● WHAT THE TASK REQUIRES
Go through the data line by line. Copy each one holding the string "collapse".
INPUT FOR THIS TASK: Begin
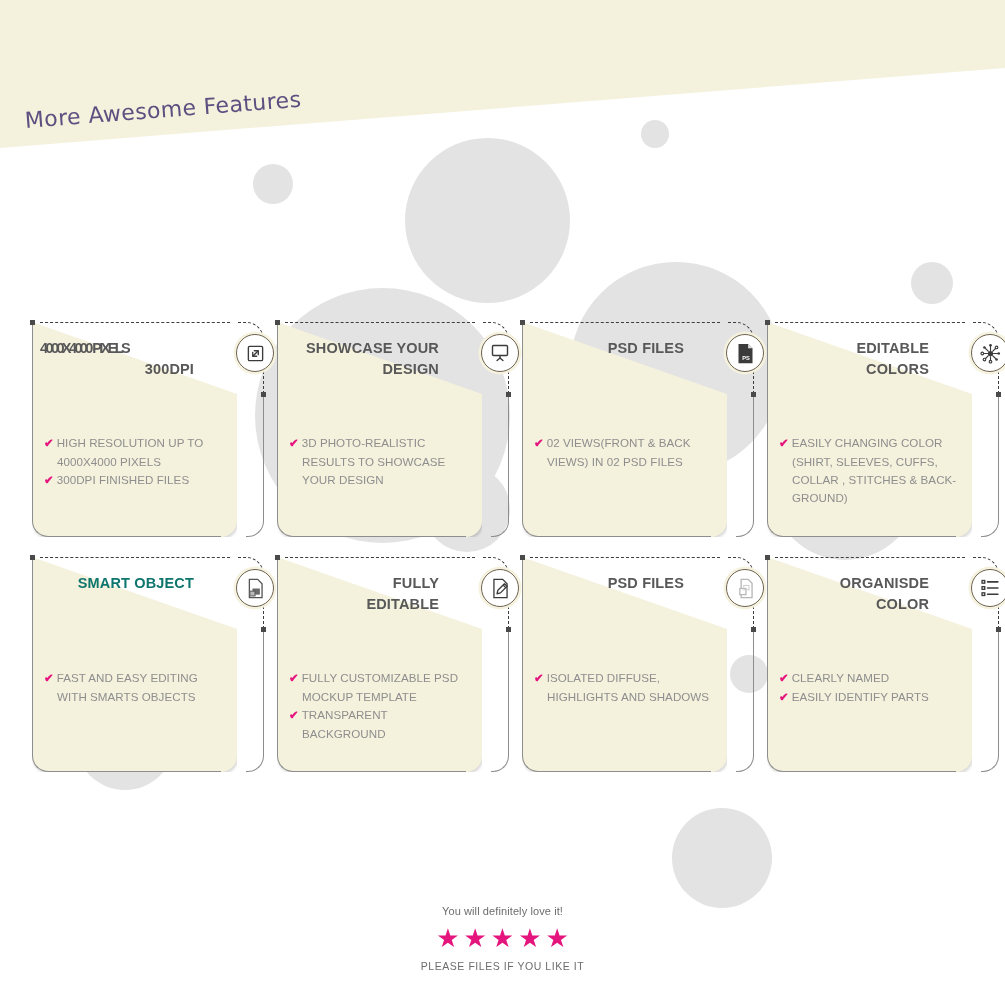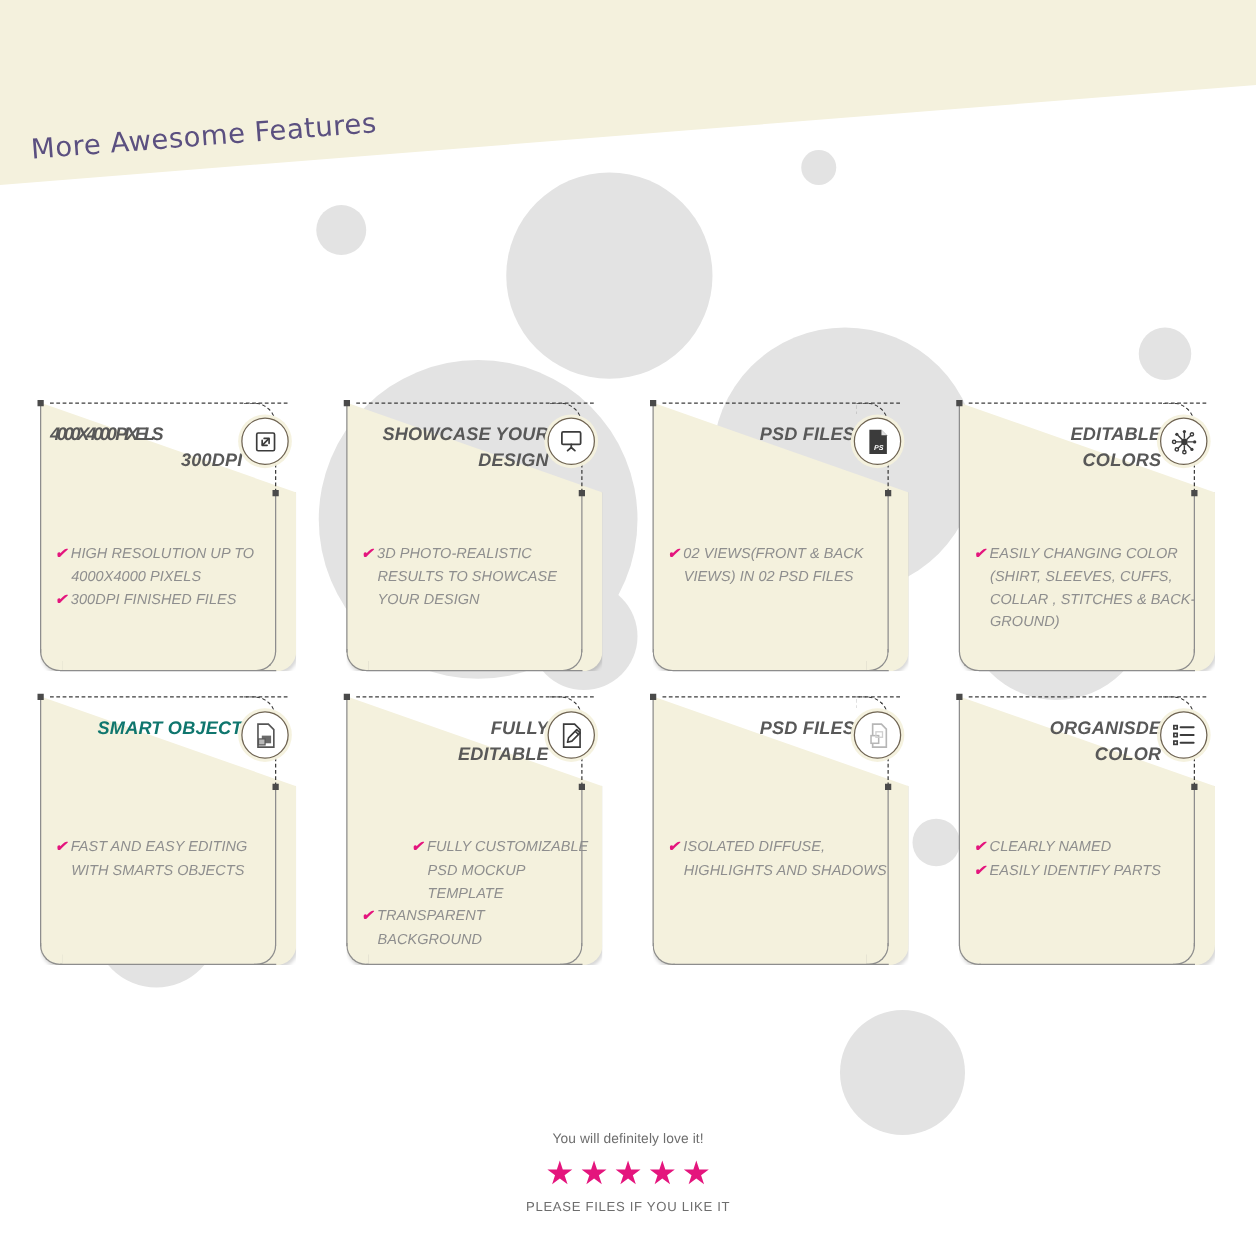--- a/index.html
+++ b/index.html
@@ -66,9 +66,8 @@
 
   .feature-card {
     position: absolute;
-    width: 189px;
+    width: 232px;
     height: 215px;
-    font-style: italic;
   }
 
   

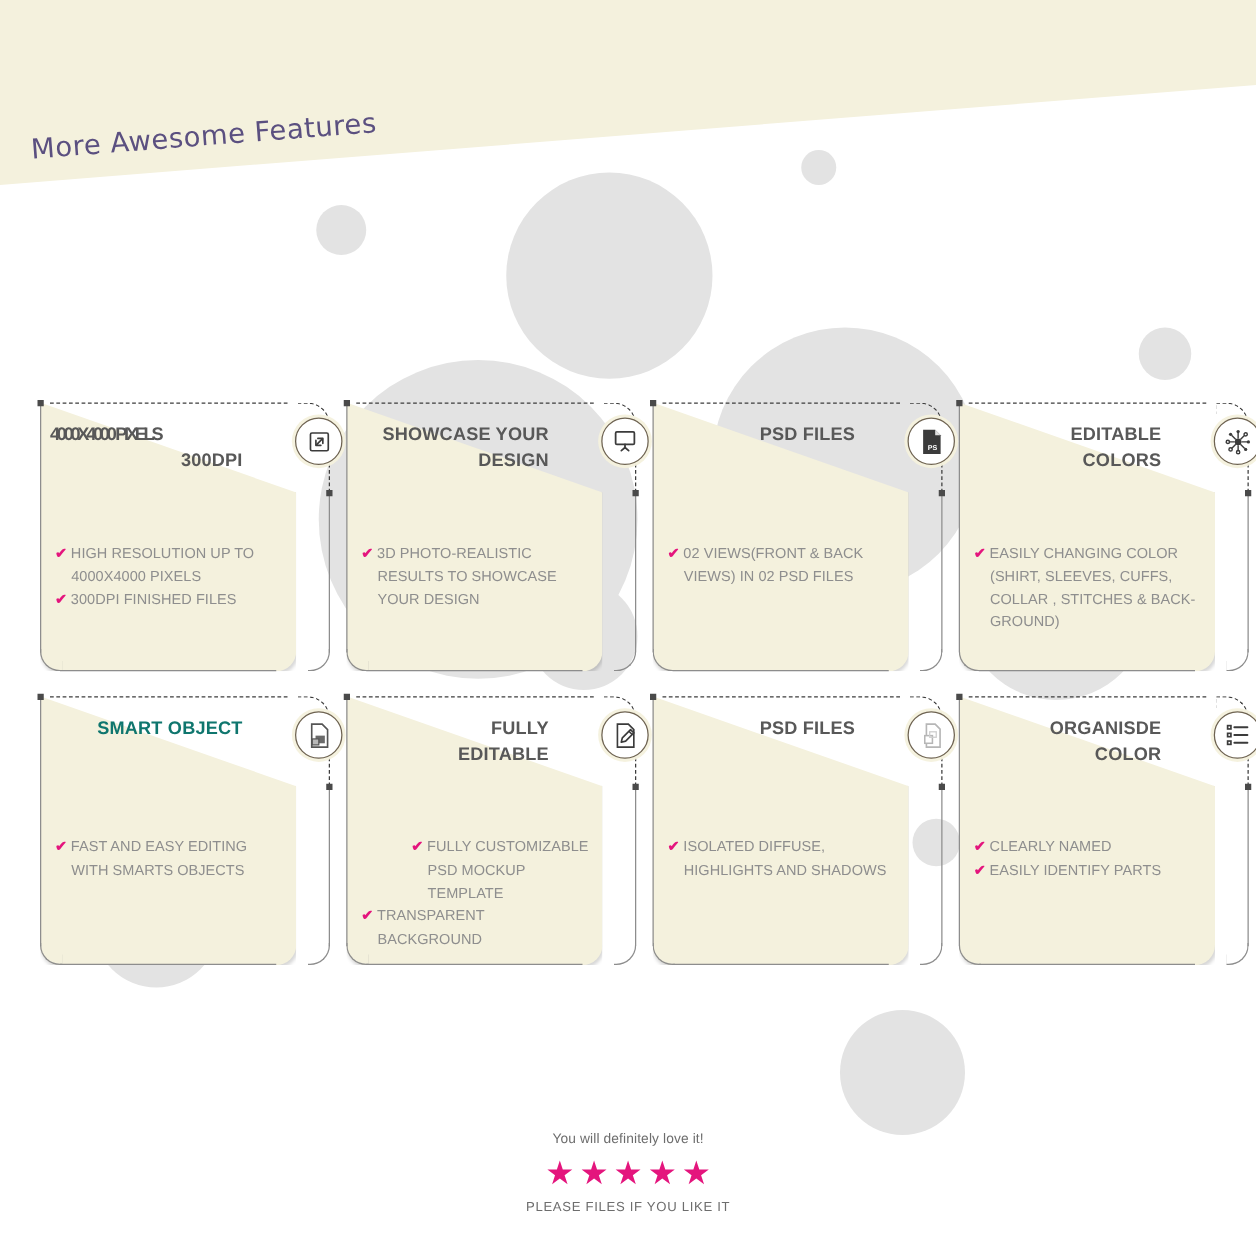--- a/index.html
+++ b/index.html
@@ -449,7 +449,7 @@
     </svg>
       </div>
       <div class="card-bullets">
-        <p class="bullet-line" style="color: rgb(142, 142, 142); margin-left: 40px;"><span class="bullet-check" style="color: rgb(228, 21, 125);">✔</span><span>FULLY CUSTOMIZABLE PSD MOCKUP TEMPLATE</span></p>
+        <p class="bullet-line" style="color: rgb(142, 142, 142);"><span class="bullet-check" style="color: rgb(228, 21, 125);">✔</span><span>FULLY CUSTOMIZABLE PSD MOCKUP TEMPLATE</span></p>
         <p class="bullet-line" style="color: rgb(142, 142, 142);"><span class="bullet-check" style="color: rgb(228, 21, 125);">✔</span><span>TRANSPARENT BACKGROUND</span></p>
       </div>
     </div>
INPUT FOR THIS TASK: End
INPUT FOR THIS TASK: Begin
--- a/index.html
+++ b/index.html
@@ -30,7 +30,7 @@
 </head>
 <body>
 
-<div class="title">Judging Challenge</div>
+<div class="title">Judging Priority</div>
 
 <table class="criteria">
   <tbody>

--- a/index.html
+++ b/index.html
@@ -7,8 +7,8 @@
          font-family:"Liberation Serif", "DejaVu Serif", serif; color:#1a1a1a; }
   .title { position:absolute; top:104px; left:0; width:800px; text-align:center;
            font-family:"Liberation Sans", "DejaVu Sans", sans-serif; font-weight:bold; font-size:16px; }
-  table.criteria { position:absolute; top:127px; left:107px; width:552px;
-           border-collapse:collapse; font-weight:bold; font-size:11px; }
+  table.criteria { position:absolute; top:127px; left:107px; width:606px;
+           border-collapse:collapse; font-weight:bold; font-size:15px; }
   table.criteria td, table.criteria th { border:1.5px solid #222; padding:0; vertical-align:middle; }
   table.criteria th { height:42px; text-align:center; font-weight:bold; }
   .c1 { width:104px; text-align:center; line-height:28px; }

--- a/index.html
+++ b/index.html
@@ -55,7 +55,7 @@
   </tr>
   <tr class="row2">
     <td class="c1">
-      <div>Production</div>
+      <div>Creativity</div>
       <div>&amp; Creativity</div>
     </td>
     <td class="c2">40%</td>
INPUT FOR THIS TASK: End
● EXERCISE ANSWER
-           border-collapse:collapse; font-weight:bold; font-size:11px; }
+           border-collapse:collapse; font-weight:bold; font-size:15px; }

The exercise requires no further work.